(Front-end code edit data)
..........

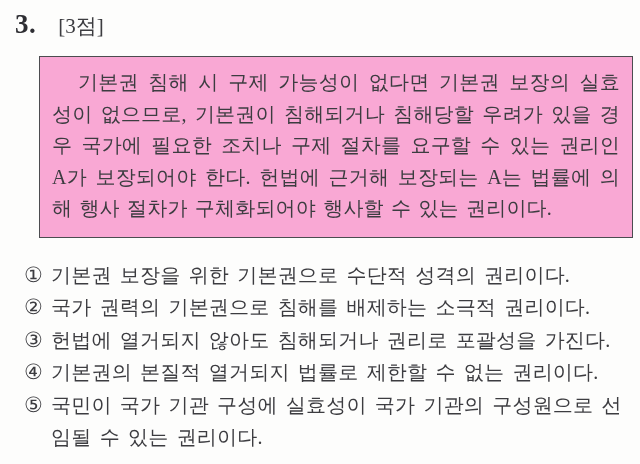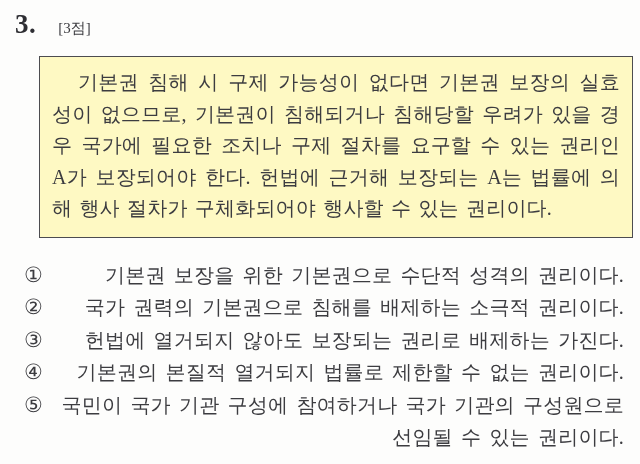"[3점]" .qpoints { font-size: 15px -> 21px }
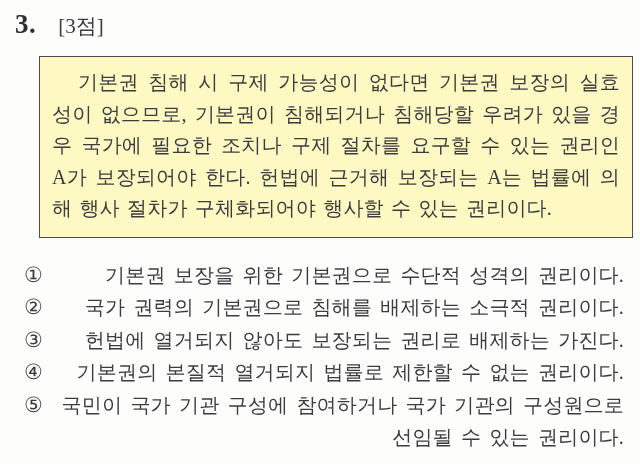"기본권 침해 시 구제 가능성이" .passage-box { background: #fef9c3 -> #f9a8d4 }
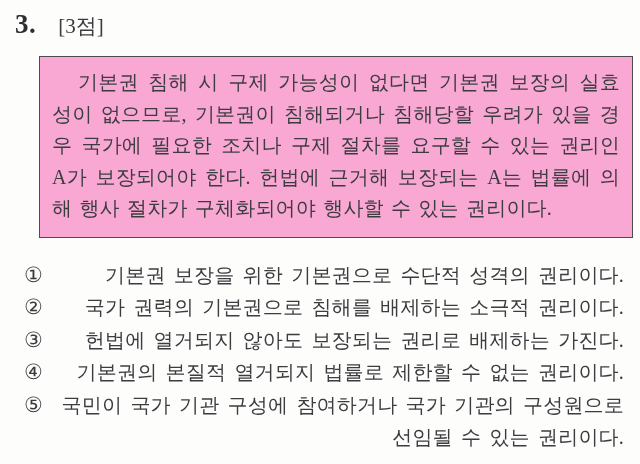"기본권 보장을 위한 기본권으로 수단적" .option-text { text-align: right -> none }
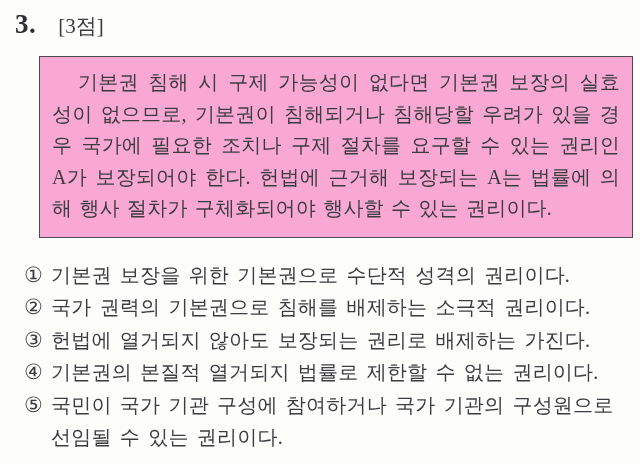"헌법에 열거되지 않아도 보장되는 권리로" span.option-text { text: 보장되는 권리로 배제하는 -> 침해되거나 권리로 포괄성을 }
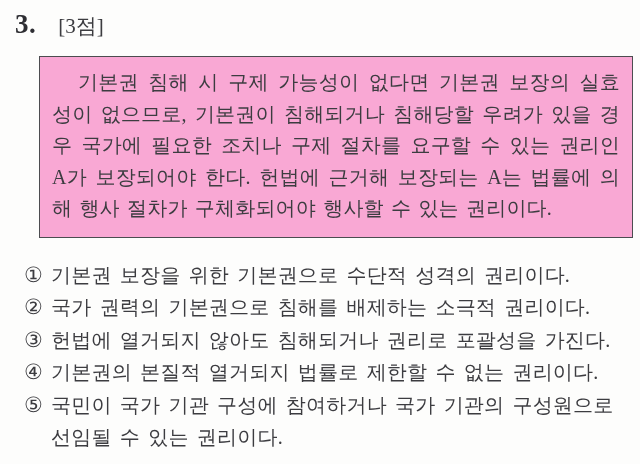"국민이 국가 기관 구성에 참여하거나" span.option-text { text: 참여하거나 -> 실효성이 }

..........

__Task brief__: Nothing but the lines from the line containing "보장을 위한 기본권으로" through the end of the records belongs in the answer, written out exactly, both ends included, without pictures.

__Response box__:
"기본권 보장을 위한 기본권으로 수단적" .option-text { text-align: right -> none }
"헌법에 열거되지 않아도 보장되는 권리로" span.option-text { text: 보장되는 권리로 배제하는 -> 침해되거나 권리로 포괄성을 }
"국민이 국가 기관 구성에 참여하거나" span.option-text { text: 참여하거나 -> 실효성이 }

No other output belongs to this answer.